The throughput continues to increase from one triplet to four triplets, even through the overcommitted case with five server triplets. Comparing the runs without SSL and the runs with encryption, we see that the additional effort for the encryption costs CPU and reduces the throughput between 25% and 30% (see Figure 1 and Figure 2).

With four triplets the system is already utilized above 90%. Surprisingly, the throughput with five triplets does not degrade, which would be expected. With five triplets and encryption, the CPUs were utilized to 100%.

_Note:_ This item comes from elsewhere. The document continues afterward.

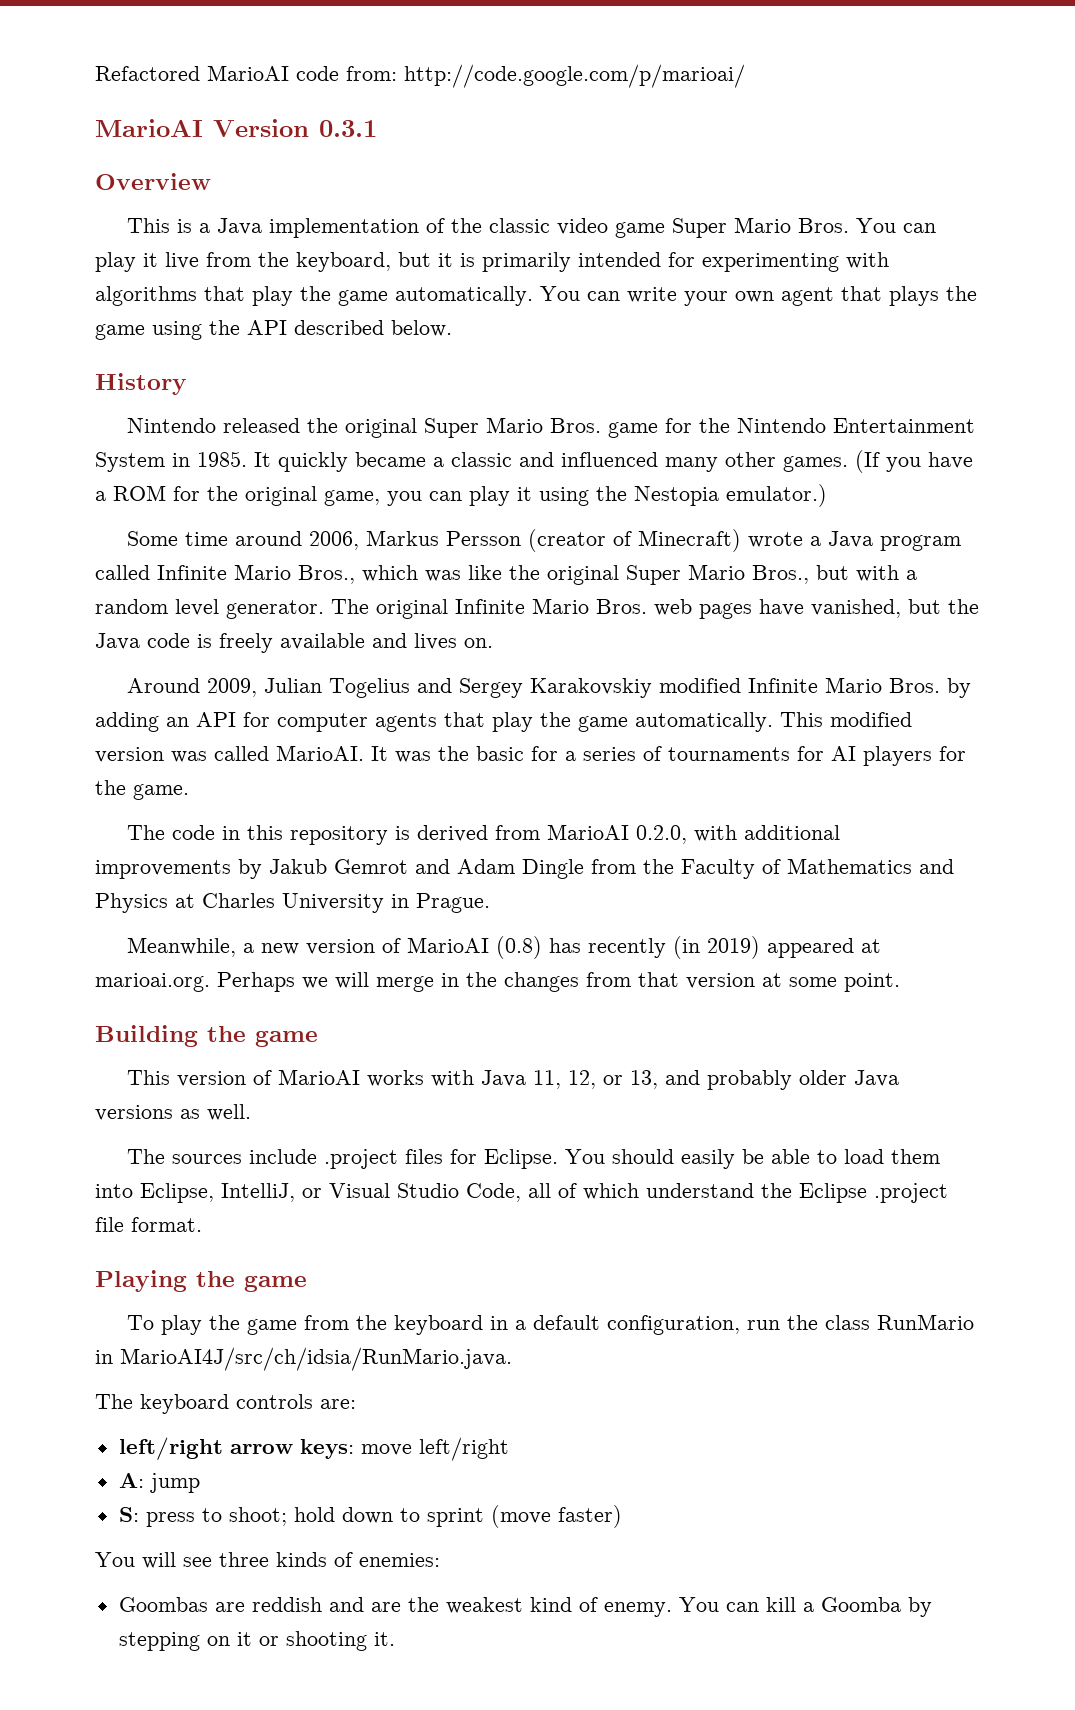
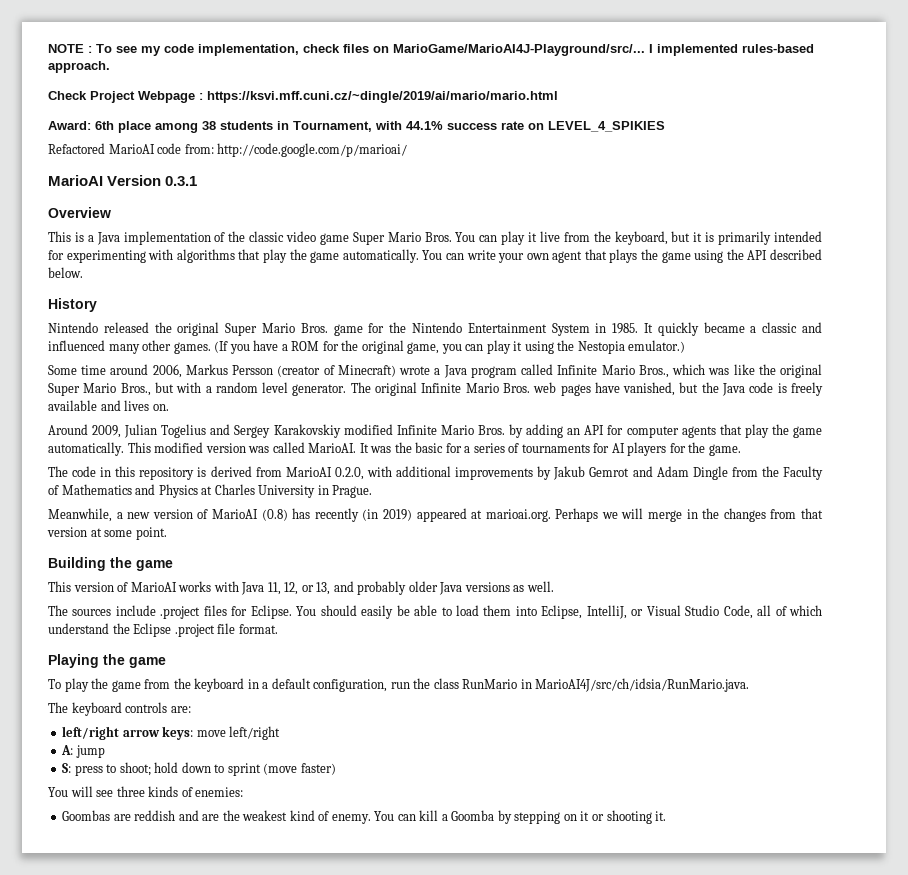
+ NOTE : To see my code implementation, check files on MarioGame/MarioAI4J-Playground/src/... I implemented rules-based approach.
+ Check Project Webpage : https://ksvi.mff.cuni.cz/~dingle/2019/ai/mario/mario.html
+ Award: 6th place among 38 students in Tournament, with 44.1% success rate on LEVEL_4_SPIKIES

Table 2. Throughput scalability
Triplets No SSL SSL with software encryption
1 1.0 1.0
2 1.7 1.8
4 3.2 3.1
5 3.3 3.0

The workload scaled well for two triplets. Considering that four triplets already has a CPU overcommitment by 100% and there was a slight memory overcommitment (all memory was used for the guests and some was needed for the z/VM control program), the scalability was still good. The result for five triplets is very good because the system ran completely overcommitted (CPU by 150%, memory by 25%) at nearly the same throughput level as four triplets.

Conclusions

z/VM manages resources very efficiently so the throughput does not degrade in the overcommitted scenarios. When exceeding the point where the system becomes overloaded, the throughput does not degrade. Here it would have been interesting to know how many more triplets would be needed until the total throughput goes down.